THOMPSON, C.; BARAVALLE, M.E.; TORIONI DE ECHAIDE, S; SHKAP, V.; MANGOLD A.; FARBER, M.; ECHAIDE, I

Merida, Mexico

Congreso; 9th Biennial Conference of the Society of Tropical Veterinary Medicine; 2007

Society of Tropical Veterinary Medicine

Babesia bigemina, one of the Apicomplexa hemoparasites that causes bovine babesiosis, is enzootic in areas infested with Rhipicephalus spp ticks, its natural vector. Molecular markers have been used for genetic characterization of different protozoan. The gp45 gene codifying a glycoprotein expressed in the surface of the B. bigemina merozoites was previously studied by Fisher et al. (2001, Infect. Immun. 69: 3782-3790) who demonstrated genetic and transcriptional polymorphism among five Latin American strains evaluated. The aim of this work was to analyze the sequences of the gp45 gene to characterize B. bigemina (Bbi) strains from different regions with distinctive phenotypes and multiplied in vivo or in vitro.
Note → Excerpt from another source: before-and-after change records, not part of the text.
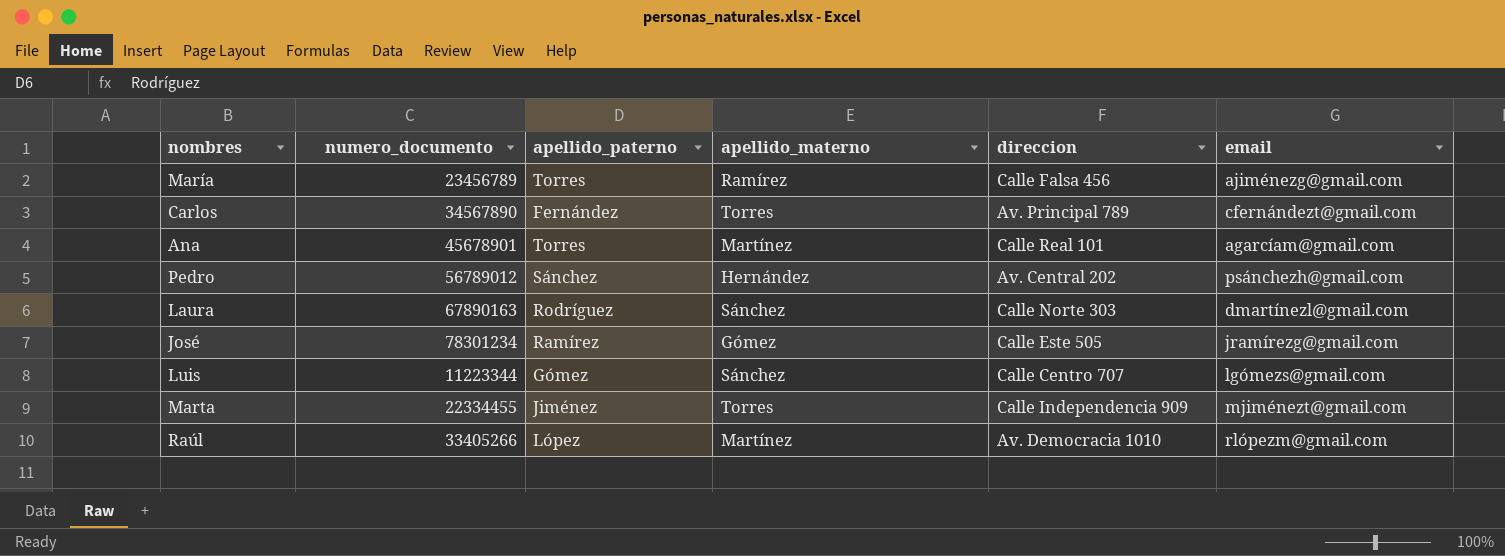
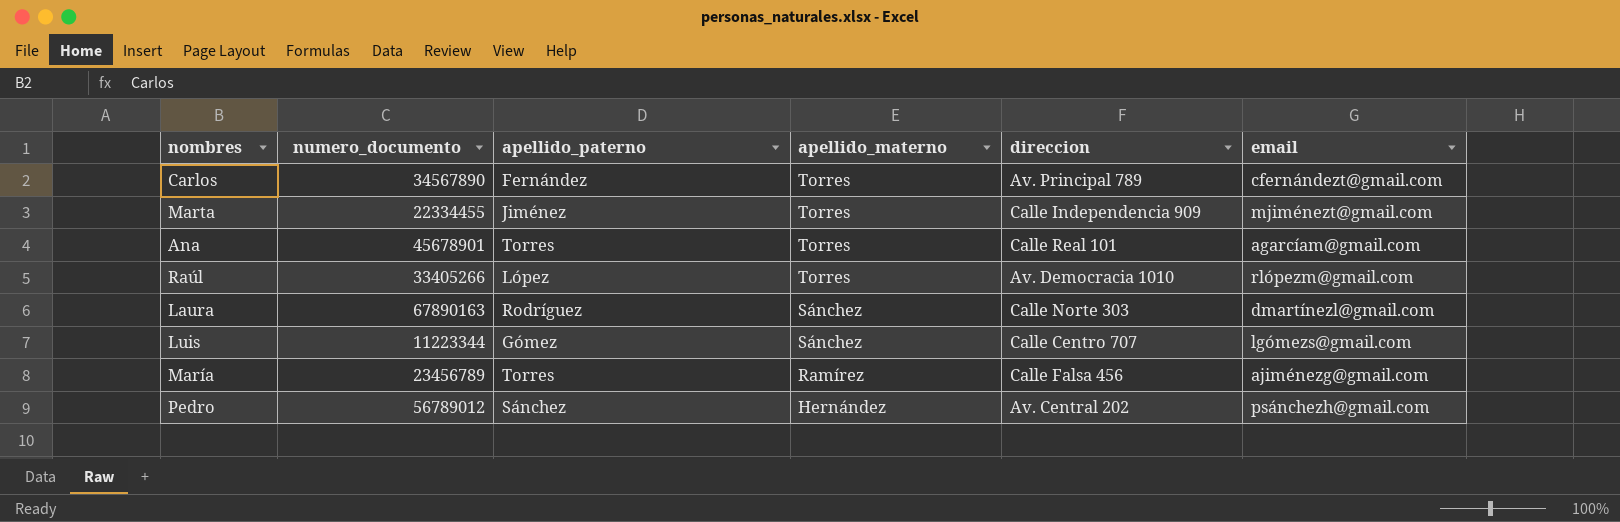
row order: none -> apellido_materno descending
row José: 78301234 | Ramírez | Gómez | Calle Este 505 | jramírezg@gmail.com -> none
Ana | apellido_materno: Martínez -> Torres
Raúl | apellido_materno: Martínez -> Torres

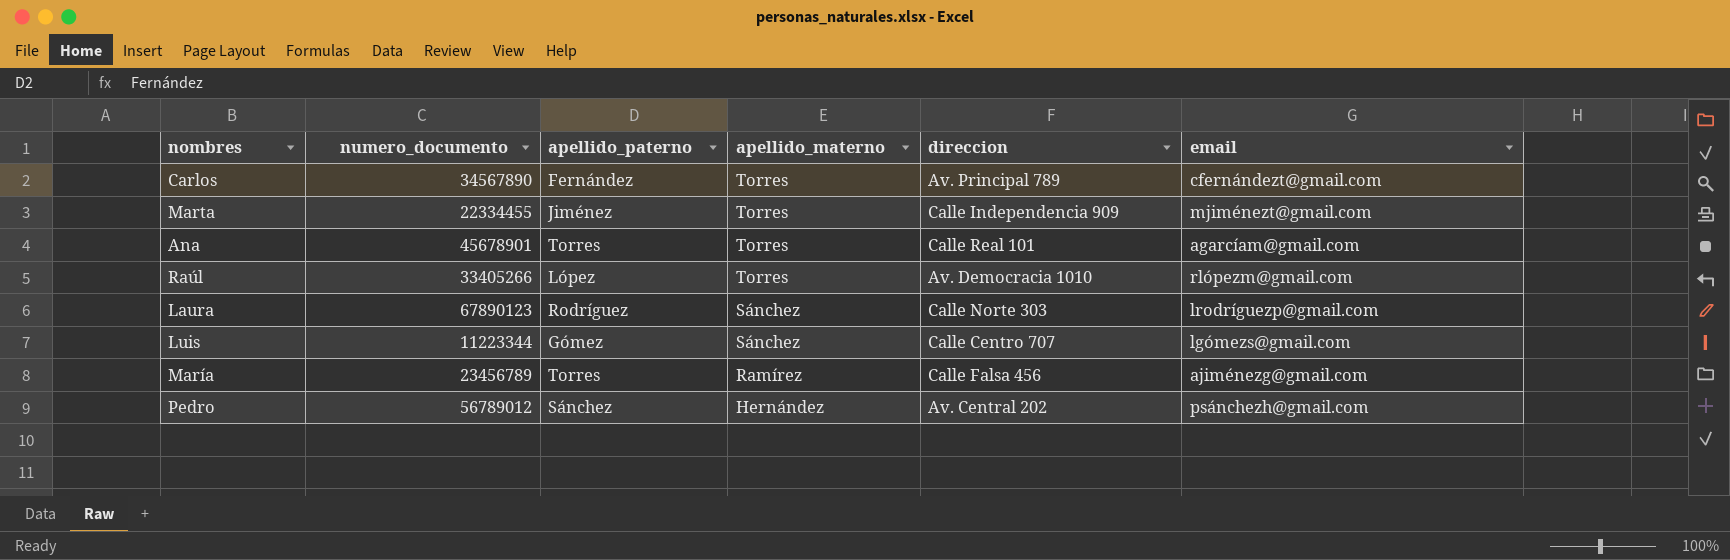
Laura | numero_documento: 67890163 -> 67890123
Laura | email: dmartínezl@gmail.com -> lrodríguezp@gmail.com

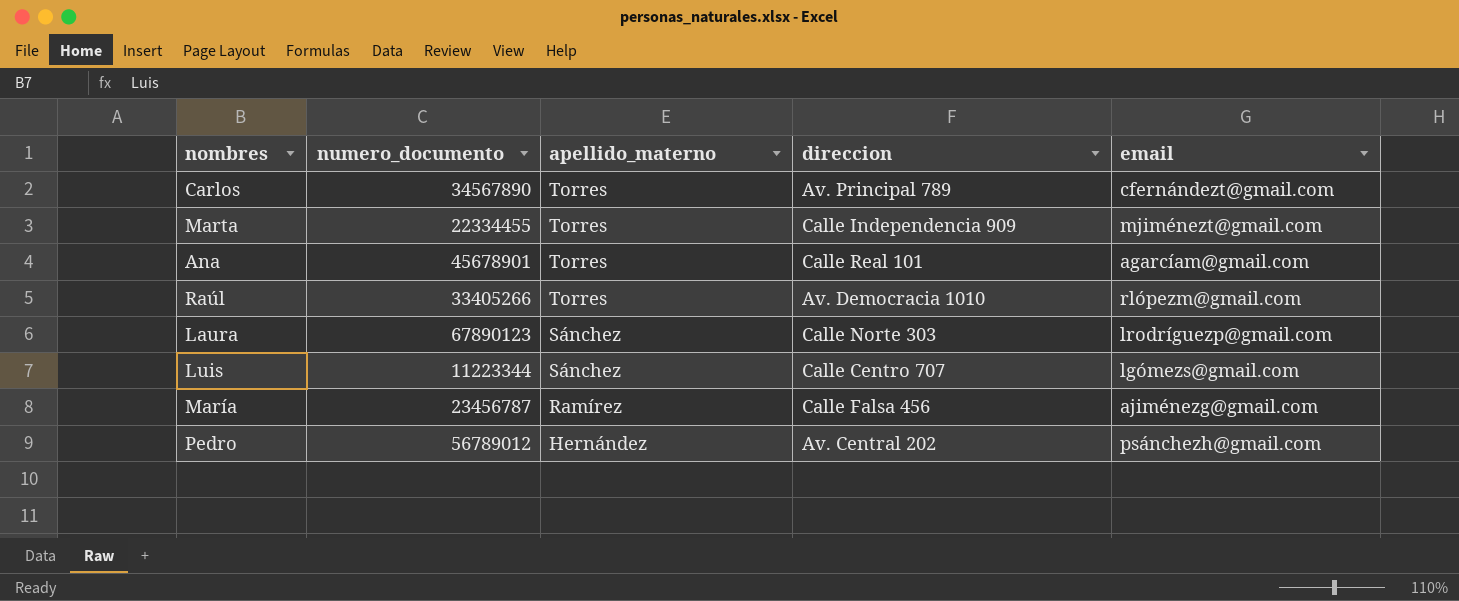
column apellido_paterno | position: 3 -> none
María | numero_documento: 23456789 -> 23456787

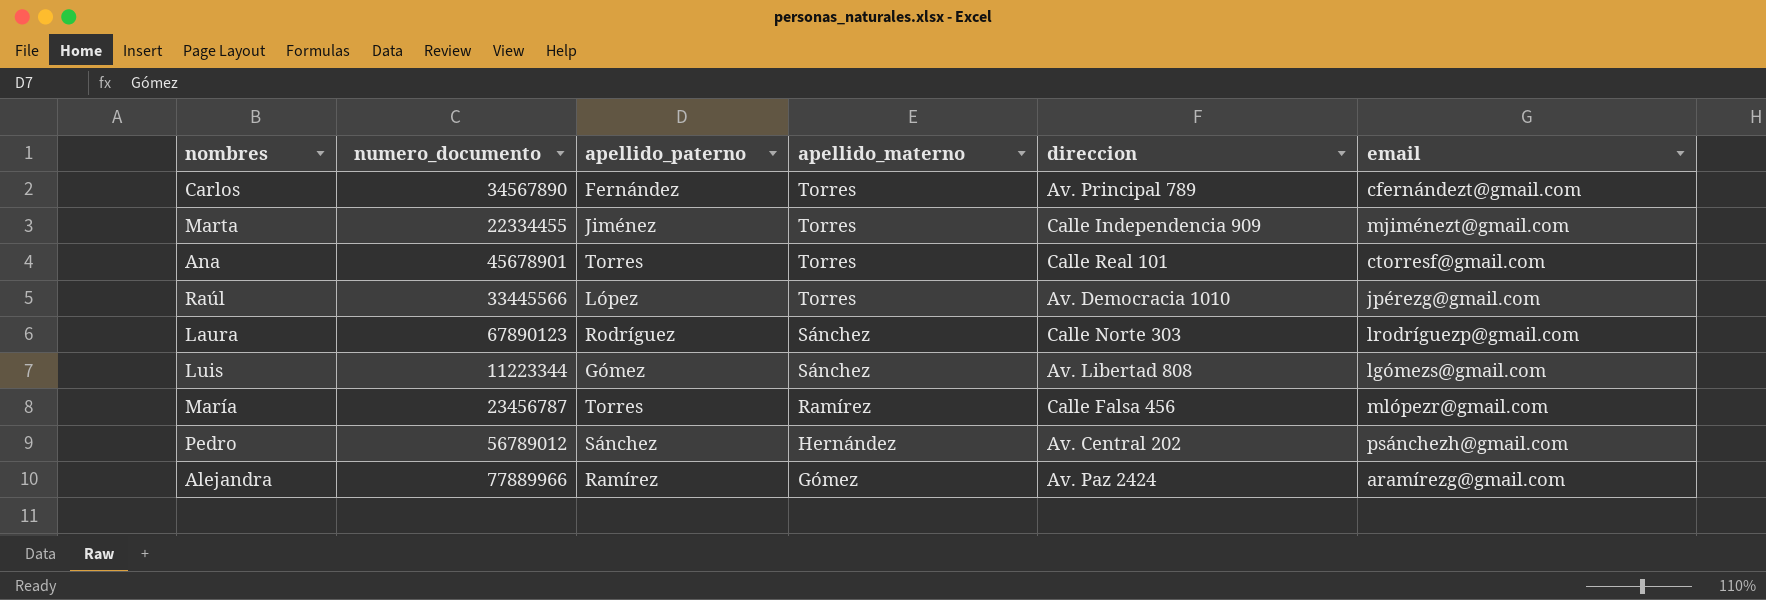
column apellido_paterno | position: none -> 3
Ana | email: agarcíam@gmail.com -> ctorresf@gmail.com
Raúl | numero_documento: 33405266 -> 33445566
Raúl | email: rlópezm@gmail.com -> jpérezg@gmail.com
Luis | direccion: Calle Centro 707 -> Av. Libertad 808
María | email: ajiménezg@gmail.com -> mlópezr@gmail.com
row Alejandra: none -> 77889966 | Ramírez | Gómez | Av. Paz 2424 | aramírezg@gmail.com

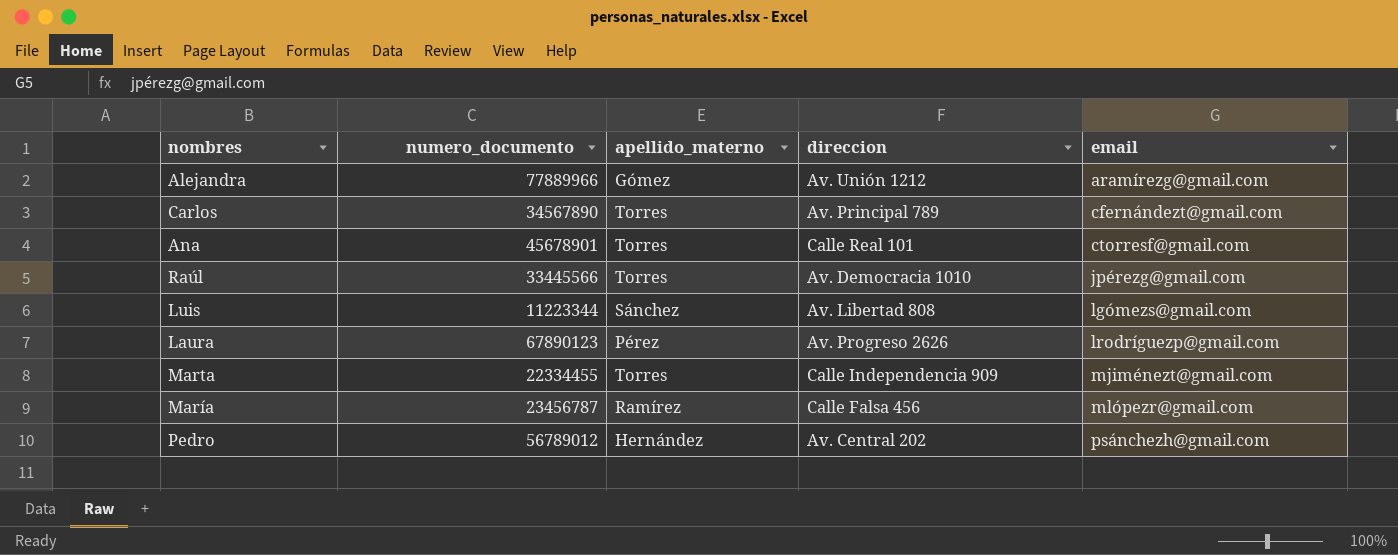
row order: apellido_materno descending -> email ascending
column apellido_paterno | position: 3 -> none
Alejandra | direccion: Av. Paz 2424 -> Av. Unión 1212
Laura | apellido_materno: Sánchez -> Pérez
Laura | direccion: Calle Norte 303 -> Av. Progreso 2626

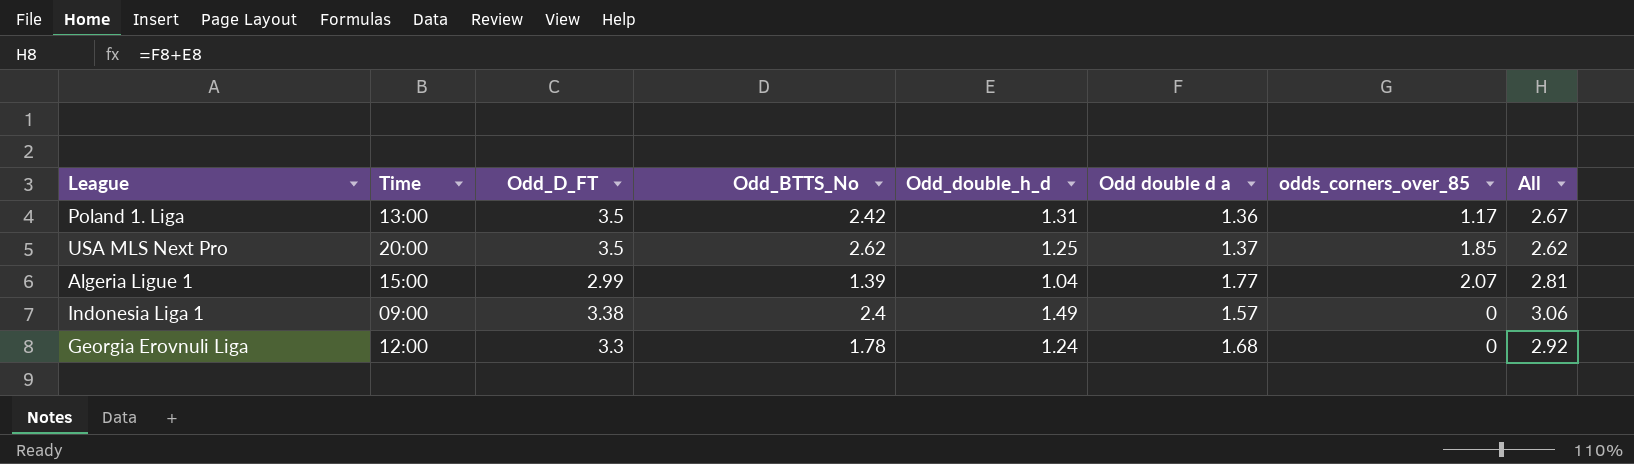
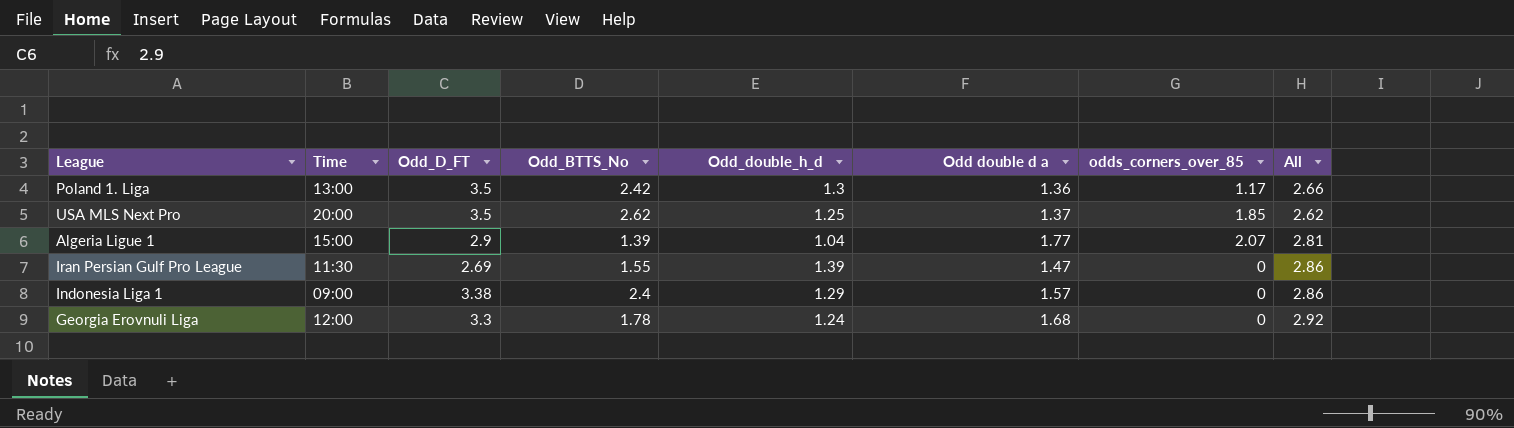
Poland 1. Liga | Odd_double_h_d: 1.31 -> 1.3
Poland 1. Liga | All: 2.67 -> 2.66
Algeria Ligue 1 | Odd_D_FT: 2.99 -> 2.9
row Iran Persian Gulf Pro League: none -> 11:30 | 2.69 | 1.55 | 1.39 | 1.47 | 0 | 2.86
Indonesia Liga 1 | Odd_double_h_d: 1.49 -> 1.29
Indonesia Liga 1 | All: 3.06 -> 2.86

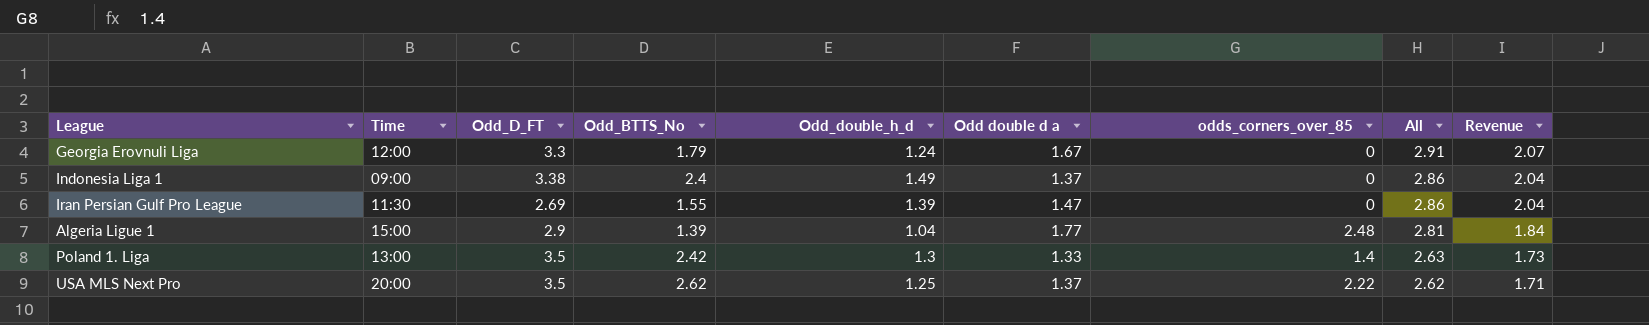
row order: none -> All descending
column Revenue | formula: none -> [Odd_double_h_d] * [Odd double d a]
Georgia Erovnuli Liga | Odd_BTTS_No: 1.78 -> 1.79
Georgia Erovnuli Liga | Odd double d a: 1.68 -> 1.67
Georgia Erovnuli Liga | All: 2.92 -> 2.91
Indonesia Liga 1 | Odd_double_h_d: 1.29 -> 1.49
Indonesia Liga 1 | Odd double d a: 1.57 -> 1.37
Algeria Ligue 1 | odds_corners_over_85: 2.07 -> 2.48
Poland 1. Liga | Odd double d a: 1.36 -> 1.33
Poland 1. Liga | odds_corners_over_85: 1.17 -> 1.4
Poland 1. Liga | All: 2.66 -> 2.63
USA MLS Next Pro | odds_corners_over_85: 1.85 -> 2.22

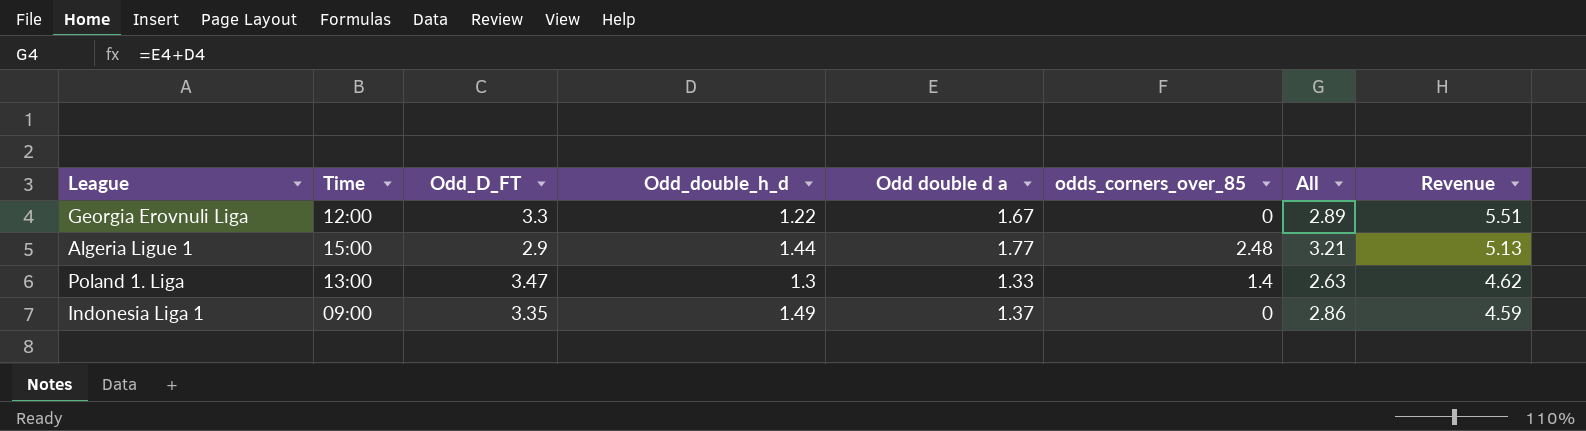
row order: All descending -> Revenue descending
column Odd_BTTS_No | position: 4 -> none
column Revenue | formula: [Odd_double_h_d] * [Odd double d a] -> [Odd_D_FT] * [Odd double d a]
row Iran Persian Gulf Pro League: 11:30 | 2.69 | 1.55 | 1.39 | 1.47 | 0 | 2.86 | 2.04 -> none
row USA MLS Next Pro: 20:00 | 3.5 | 2.62 | 1.25 | 1.37 | 2.22 | 2.62 | 1.71 -> none
Georgia Erovnuli Liga | Odd_double_h_d: 1.24 -> 1.22
Georgia Erovnuli Liga | All: 2.91 -> 2.89
Algeria Ligue 1 | Odd_double_h_d: 1.04 -> 1.44
Algeria Ligue 1 | All: 2.81 -> 3.21
Poland 1. Liga | Odd_D_FT: 3.5 -> 3.47
Indonesia Liga 1 | Odd_D_FT: 3.38 -> 3.35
Primers previously designed to amplify a sequence of 1098 nucleotides (nt) of gp45 were used to study this gene in pathogenic (P) and attenuated strains (A) from Argentina and Israel. The gp45 sequences of BbiS1A, BbiS2P, BbiS4 (wild type) and BbiM1A, BbiM2P strains from the NW and the NE of Argentina respectively, and the gp45 sequences of BiIsA, BbiIs from Israel were compared to the reference sequence from the Mexican JG29 strain  (Genbank accession no. AF298630). The BbiS1A, BbiS2P, BbiIsA are routinely multiplied in vitro; while BbiM1A, BbiS4, BbiM2P and BbiIs are stored as frozen stabilates. The gp45 sequence was amplified from six of the seven strains evaluated, and it was unable to be amplified from BbiS2P. The alignment of the obtained sequences revealed that BbiS1A and BbiM1A, despite having a different geographic origin, showed 100% of identity between them and 75% respect to JG-29 with eight nt missing and one insertion of six nt. BbiS4 and BbiM2P had 98% similarity, while the strains from Israel showed a 100% identity between them. When pathogenic and wild Argentinean strains and the Israelis strains where compared with the JG-29 they showed a 98% and a 99% of identity respectively. New primers based on the sequence of BbiS1A allowed amplifying one fragment of 800 nt from the BbiS2P strain. The neighbor-joining analysis allowed grouping the Argentinean attenuated strains in one cluster and the three Argentinean pathogenic and wild strains plus both Israelis strains in a second cluster. There is no evidence that these differences can be attributed either to different origins or multiplication system.